WHAT IS EXPECTED
Find and copy every line in the records that includes the string "結び目グラフ".

SOURCE INFORMATION
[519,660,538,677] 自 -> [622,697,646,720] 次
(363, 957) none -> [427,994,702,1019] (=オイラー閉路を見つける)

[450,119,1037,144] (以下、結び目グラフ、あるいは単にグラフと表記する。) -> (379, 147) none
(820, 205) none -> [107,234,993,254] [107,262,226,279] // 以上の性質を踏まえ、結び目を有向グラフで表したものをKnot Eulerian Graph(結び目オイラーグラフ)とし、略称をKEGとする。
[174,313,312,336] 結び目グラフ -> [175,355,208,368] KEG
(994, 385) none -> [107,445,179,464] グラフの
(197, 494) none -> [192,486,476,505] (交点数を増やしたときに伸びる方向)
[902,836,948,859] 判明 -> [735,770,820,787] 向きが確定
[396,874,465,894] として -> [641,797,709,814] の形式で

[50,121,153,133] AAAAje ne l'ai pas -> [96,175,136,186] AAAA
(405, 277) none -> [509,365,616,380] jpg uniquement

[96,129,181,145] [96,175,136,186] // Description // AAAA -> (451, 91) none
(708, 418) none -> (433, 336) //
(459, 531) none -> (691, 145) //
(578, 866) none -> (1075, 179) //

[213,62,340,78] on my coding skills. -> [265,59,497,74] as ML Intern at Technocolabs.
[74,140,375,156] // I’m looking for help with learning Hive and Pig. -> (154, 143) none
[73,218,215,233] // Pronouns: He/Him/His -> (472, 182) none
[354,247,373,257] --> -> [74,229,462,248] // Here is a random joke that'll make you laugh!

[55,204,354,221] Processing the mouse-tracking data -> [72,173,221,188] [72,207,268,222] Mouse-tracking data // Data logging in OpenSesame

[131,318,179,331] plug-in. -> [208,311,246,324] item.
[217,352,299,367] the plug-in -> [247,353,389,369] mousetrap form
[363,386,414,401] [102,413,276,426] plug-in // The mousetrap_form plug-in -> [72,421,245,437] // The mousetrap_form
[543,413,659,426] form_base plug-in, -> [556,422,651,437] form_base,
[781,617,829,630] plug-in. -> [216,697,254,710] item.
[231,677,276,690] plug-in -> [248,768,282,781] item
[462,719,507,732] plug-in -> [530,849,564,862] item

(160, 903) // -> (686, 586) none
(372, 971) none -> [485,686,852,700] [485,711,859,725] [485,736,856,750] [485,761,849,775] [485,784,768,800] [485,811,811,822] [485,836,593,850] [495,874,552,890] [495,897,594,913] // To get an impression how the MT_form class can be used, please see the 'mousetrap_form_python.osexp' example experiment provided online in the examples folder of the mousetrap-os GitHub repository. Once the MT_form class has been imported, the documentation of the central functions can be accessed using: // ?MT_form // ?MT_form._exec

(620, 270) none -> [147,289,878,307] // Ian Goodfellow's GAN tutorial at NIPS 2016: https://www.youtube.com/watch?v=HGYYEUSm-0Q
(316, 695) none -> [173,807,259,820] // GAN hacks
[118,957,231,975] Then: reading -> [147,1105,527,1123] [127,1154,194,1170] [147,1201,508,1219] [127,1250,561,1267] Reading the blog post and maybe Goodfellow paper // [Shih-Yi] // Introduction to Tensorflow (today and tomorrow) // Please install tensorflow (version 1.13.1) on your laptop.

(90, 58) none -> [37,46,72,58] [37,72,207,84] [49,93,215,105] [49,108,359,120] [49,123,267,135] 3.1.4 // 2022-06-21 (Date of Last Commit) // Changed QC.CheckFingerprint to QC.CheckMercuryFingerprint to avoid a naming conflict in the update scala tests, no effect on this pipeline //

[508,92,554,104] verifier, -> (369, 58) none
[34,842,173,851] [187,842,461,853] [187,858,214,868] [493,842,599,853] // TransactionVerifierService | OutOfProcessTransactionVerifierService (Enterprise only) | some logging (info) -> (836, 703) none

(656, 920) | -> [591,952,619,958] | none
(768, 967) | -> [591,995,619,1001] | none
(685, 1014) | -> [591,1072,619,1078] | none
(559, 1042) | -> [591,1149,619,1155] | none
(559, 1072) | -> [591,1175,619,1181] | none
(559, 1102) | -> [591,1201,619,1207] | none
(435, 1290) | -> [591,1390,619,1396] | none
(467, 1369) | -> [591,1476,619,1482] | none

OUTPUT FOR THIS EXERCISE
[450,119,1037,144] (以下、結び目グラフ、あるいは単にグラフと表記する。) -> (379, 147) none
[174,313,312,336] 結び目グラフ -> [175,355,208,368] KEG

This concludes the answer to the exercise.